VW adds gesture control to new Golf

  • 01-May-2017 10:50 EDT
VW04-17Golf VEL.jpg

Microsoft HoloLens mixed reality goggles are used in Volkswagen's Wolfsburg Virtual Engineering Lab.

Volkswagen is becoming a company of gestures. In the Virtual Engineering Laboratory (VEL) at its Wolfsburg headquarters, designers use gesture control to modify concepts via augmented reality. Now it can also be used in the new Golf, enabling occupants operating the car’s redesigned infotainment system, called Discover Navigation Pro, to do so at the wave of a hand.

In the VEL, Microsoft HoloLens mixed reality goggles are being trialed. The system projects virtual content onto a physical object via gesture control and voice command. Frank Osterman, head of the VEL, said of the augmented reality tools VW has used for some time: “We are now taking a major step forward, transforming this technology into a tool for technical development, allowing engineers to work on a virtual vehicle to change its equipment as they wish, and even design new components virtually.”

First new vehicle concepts and design studies using the system are said to be “close." The use of gesture control, described by VW as “the interface of the future” is claimed as a first for the new Golf's compact segment. Digital technology trumps aesthetic changes in the new model range, including automated driving functions, to distinguish the car as a “new Golf” (also unofficially dubbed the Mk. 7.5).

Like the VEL technology, the Golf’s system operates via both by gesture and voice, plus some touch functions. A proximity sensor facilitates added menus appearing on the screen. A light reflex and visualized hand symbol signals gesture actions availability. An audible acknowledgement of a successful action is incorporated but can be driver deactivated.

Worthy though all this may be, it is the Golf’s hardware that continues to impress, courtesy of its established MQB flexible platform design. The author has experienced all iterations of the Golf from the first production models in 1974; driving the latest cars demonstrates the fundamental “rightness” of the MQB in terms of ride and handling making it the best Golf yet.

While the MQB platform’s wheelbase and track can be varied, there is uniform mounting of all engines. Modular gasoline and diesel engine systems are used; the company claims it has reduced the number of engine and gearbox variants by around 90% without restricting choice as a result of the MQB strategy.

Particularly significant among new Golf power units is the 1.5-L TSI (gasoline) Evo range, which includes a 96-kW (129-hp) Miller cycle "Blue Motion" variant featuring 12:1 compression ratio and a VTG turbo. The engine is VW's first (the company claims a world first) to feature “extended coasting,” the ability to completely shut down when the accelerator pedal is released, something that has previously been used for hybrid powertrains.

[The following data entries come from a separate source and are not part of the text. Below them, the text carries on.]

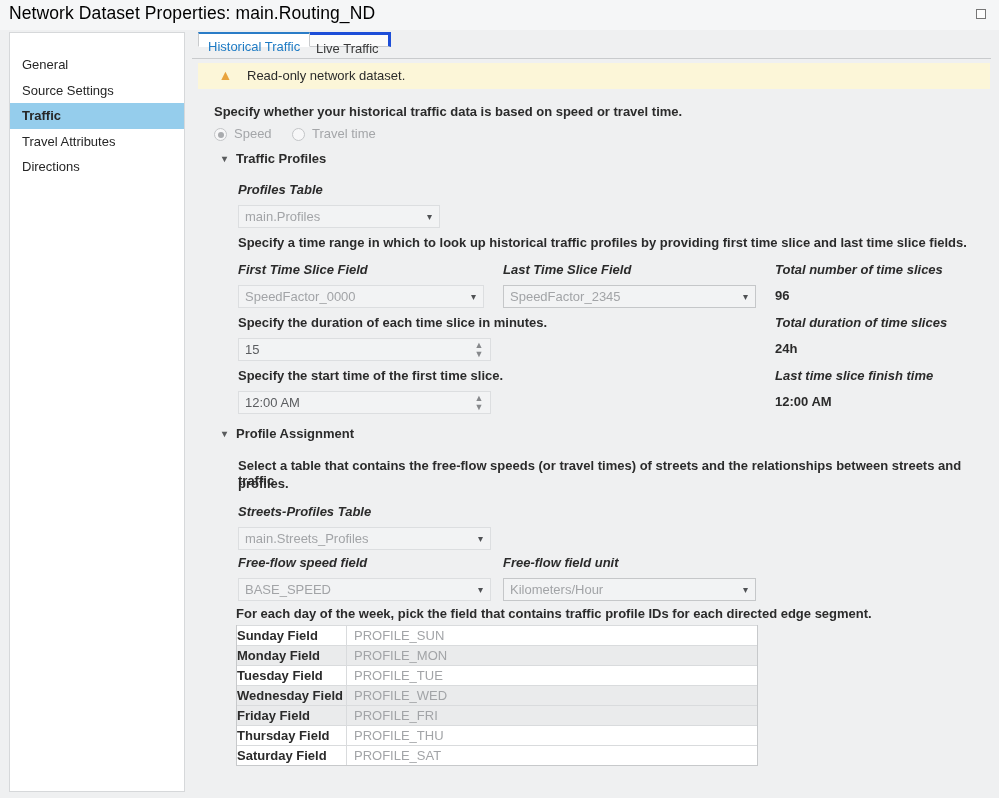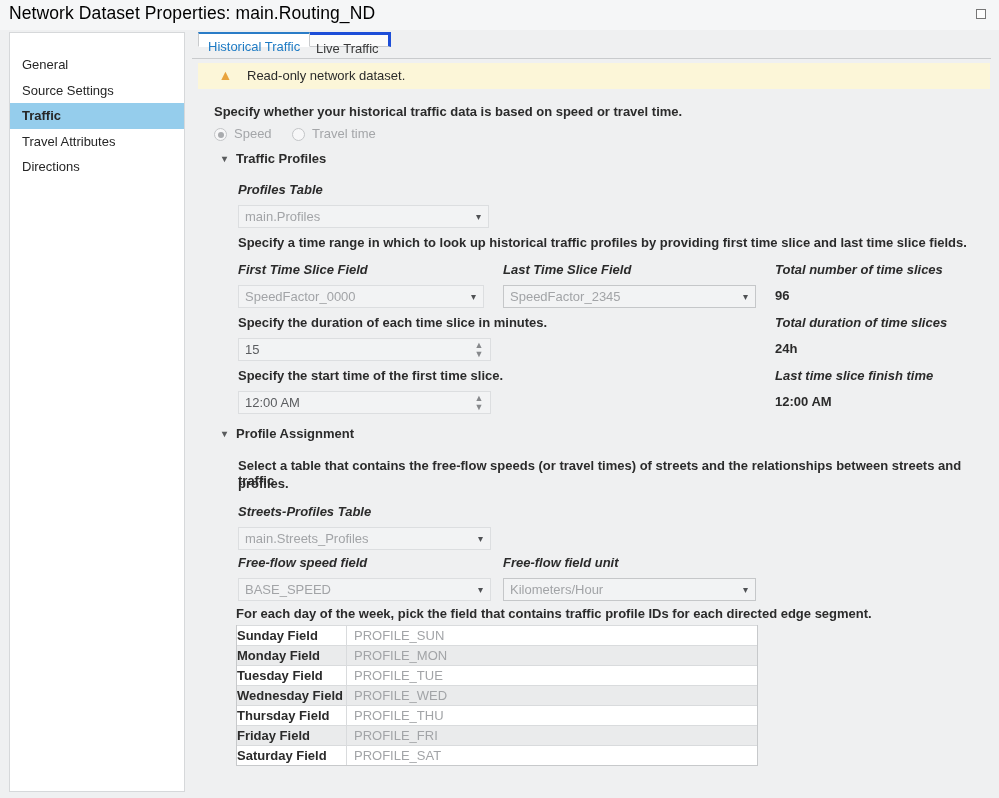--- a/index.html
+++ b/index.html
@@ -390,7 +390,7 @@
   </div>
 
   <div class="lbl bold" style="left:46px; top:150px;">Profiles Table</div>
-  <div class="combo" style="left:46px; top:173px; width:251px;padding-left:16px;">
+  <div class="combo" style="left:46px; top:173px; width:202px;padding-left:16px;">
     <span class="cval">main.Profiles</span>
     <span class="carrow">▾</span>
   </div>

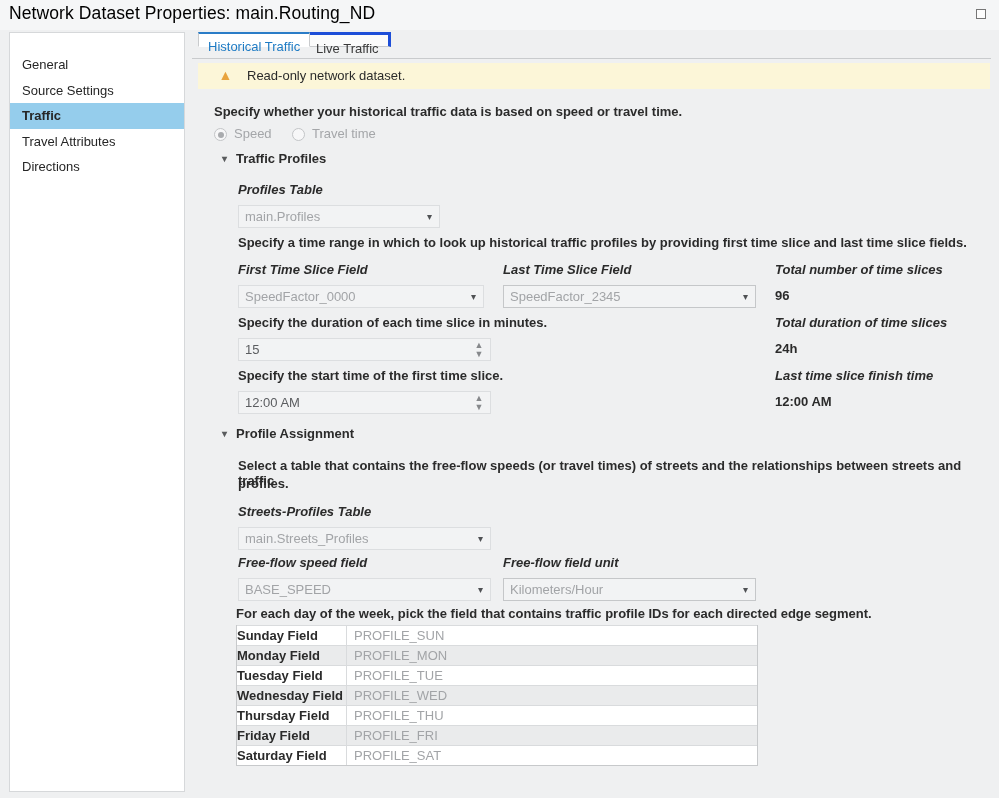--- a/index.html
+++ b/index.html
@@ -481,14 +481,14 @@
       <div class="dcell-label">Wednesday Field</div>
       <div class="dcell-value">PROFILE_WED</div>
     </div>
+    <div class="drow even">
+      <div class="dcell-label">Friday Field</div>
+      <div class="dcell-value">PROFILE_FRI</div>
+    </div>
     <div class="drow odd">
       <div class="dcell-label">Thursday Field</div>
       <div class="dcell-value">PROFILE_THU</div>
     </div>
-    <div class="drow even">
-      <div class="dcell-label">Friday Field</div>
-      <div class="dcell-value">PROFILE_FRI</div>
-    </div>
     <div class="drow odd">
       <div class="dcell-label">Saturday Field</div>
       <div class="dcell-value">PROFILE_SAT</div>

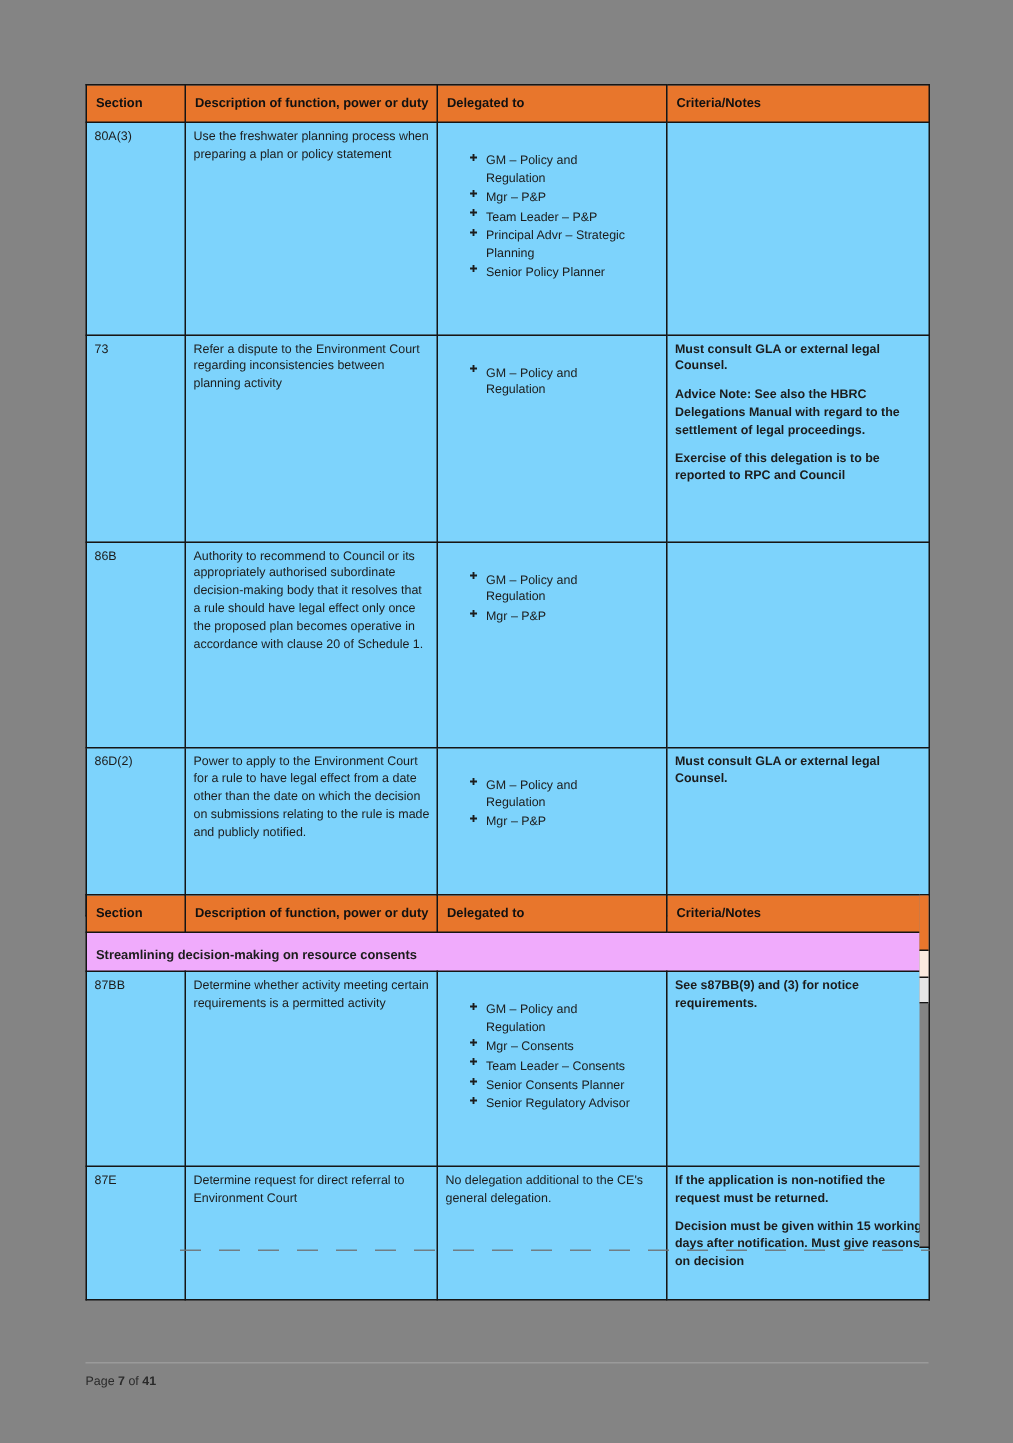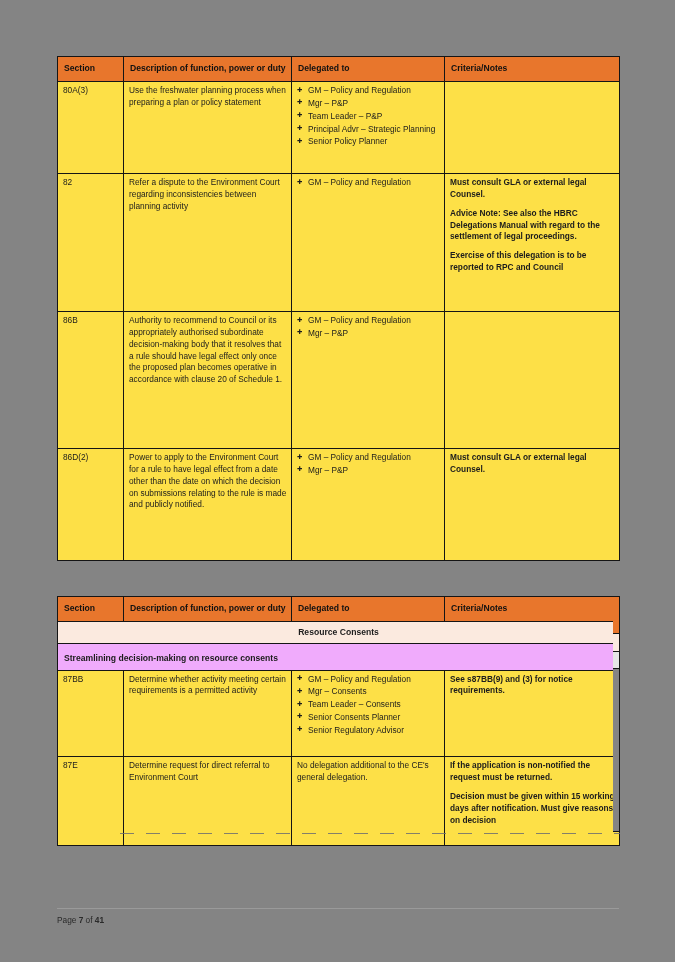--- a/index.html
+++ b/index.html
@@ -38,7 +38,7 @@
     border: 1px solid #151515;
     vertical-align: top;
     padding: 3px 4px 19px 5px;
-    background: #fde047;
+    background: #7dd3fc;
     text-align: left;
     font-weight: normal;
   }

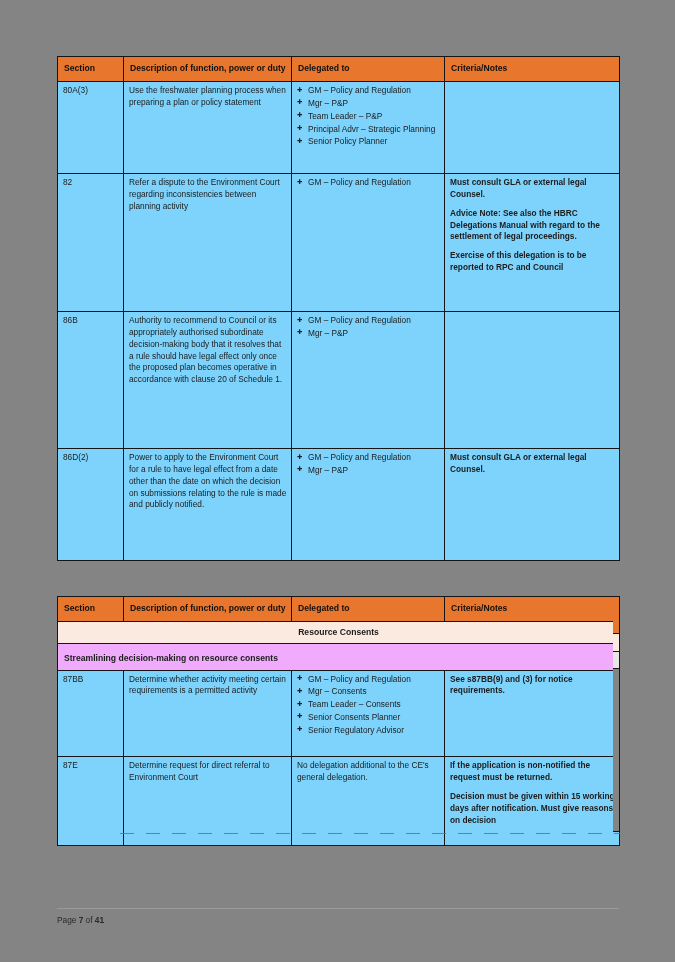--- a/index.html
+++ b/index.html
@@ -85,7 +85,7 @@
 
   
   ul.deleg-list {
-    margin: 0;
+    margin: 16px;
     padding: 0;
     list-style: none;
   }

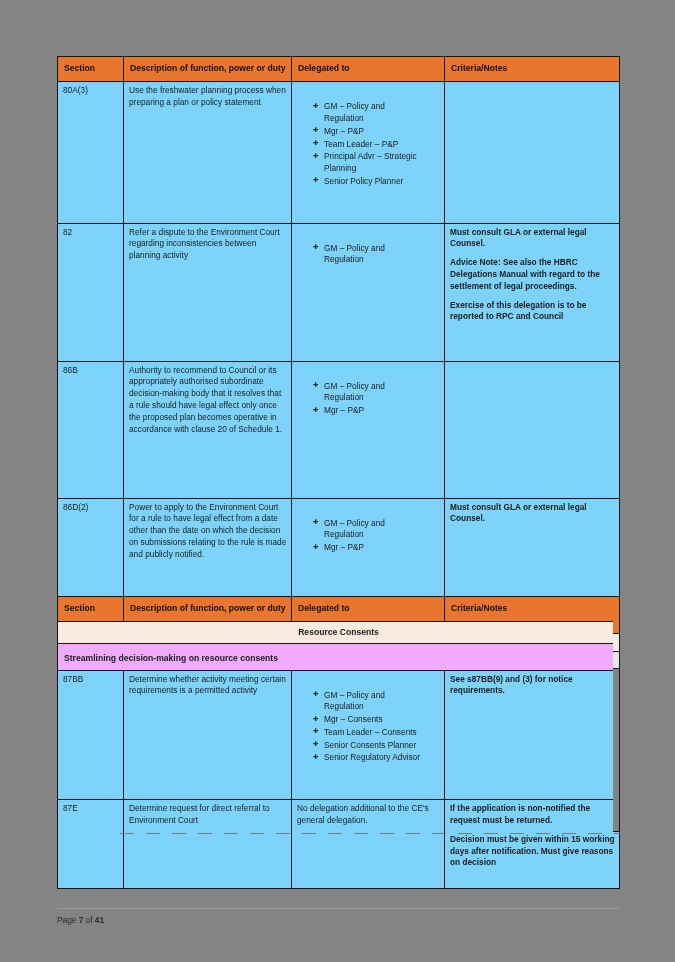--- a/index.html
+++ b/index.html
@@ -204,7 +204,7 @@
       </tr>
 
       <tr style="height:138px">
-        <td>82</td>
+        <td>73</td>
         <td>Refer a dispute to the Environment Court regarding inconsistencies between planning activity</td>
         <td>
           <ul class="deleg-list">

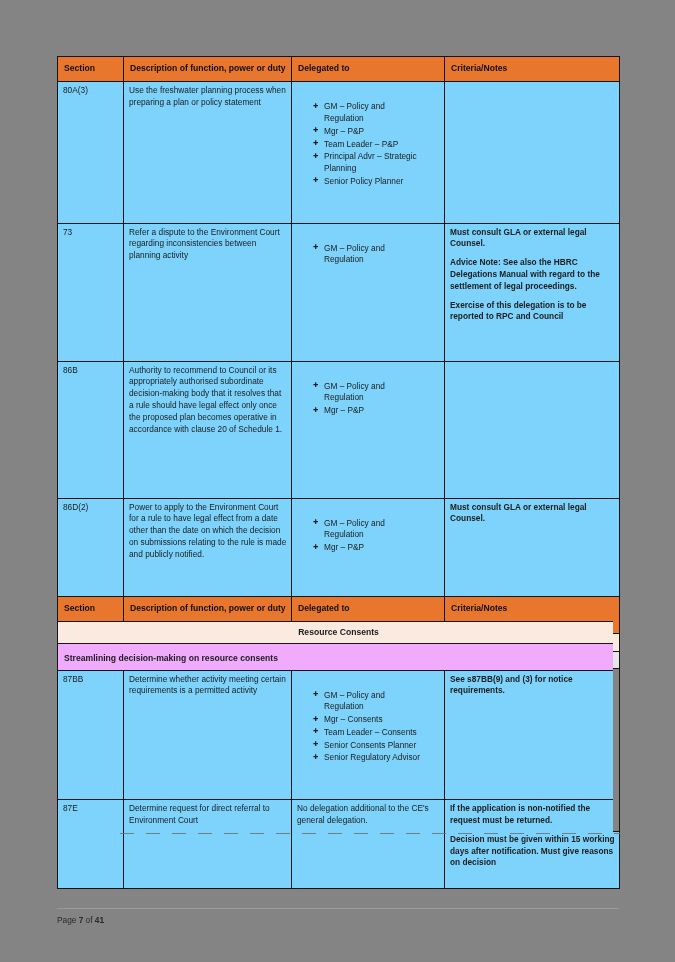--- a/index.html
+++ b/index.html
@@ -263,9 +263,6 @@
     </thead>
     <tbody>
       <tr>
-        <td class="band-major" colspan="4">Resource Consents</td>
-      </tr>
-      <tr>
         <td class="band-minor" colspan="4">Streamlining decision-making on resource consents</td>
       </tr>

The Evo engines mark a small upsizing of about 100cc as they succeed 1.4-L power units. Internal friction has been reduced via technologies that include a polymer-coated No. 1 crankshaft bearing. Injection pressures range up to 350 bar (5076 psi). The throttle valve is downstream of the intercooler to achieve optimum temperature.

Other engines for the "Golf  Mk. 7.5" span a 63-kW (85-hp) 3-cylinder 1.0-L to a 228-kW (305-hp) 4-cylinder 2.0-L turbo for the R-line, which accelerates to 100 km/h (62 mph) in a claimed 4.6 s. A new 7-speed DSG dual-clutch transmission designated DQ381 is introduced for engines producing more than 340 N·m (252 lb·ft). It has two compact gearwheel pumps to look after oil circulation, one mechanically driven plus a second, electrically driven, to cope with higher demand situations such as mountain road ascents.

As with new models from many OEMs, connectivity and digital capability are a primary development and engineering focus. As well as gesture control, the new Golf includes an Active Info Display, on a 12.3-in screen, and a fully digitized instrument cluster with five information profiles. For navigation, the speedometer and tachometer are moved to the screen’s flanks to provide space for a 2D or 3D map.

Automated driving functions include Traffic Jam Assist, offering semi-autonomous driving at speeds up to 60km/h; Emergency Assist, new to the Golf’ segment, that detects if a driver may be incapacitated and then initiates warning actions up to making an emergency stop. The car also offers Trailer Assist using image processing algorithms, receiving data from the rearview camera, with vehicle control using the exterior mirror adjustment switch and Park Assist semi-autonomous parking.

Cumulatively from VW plants around the world, a Golf is built every 40 seconds. Total production since 1974 has topped 33 million units, some 12 million more than the iconic Beetle.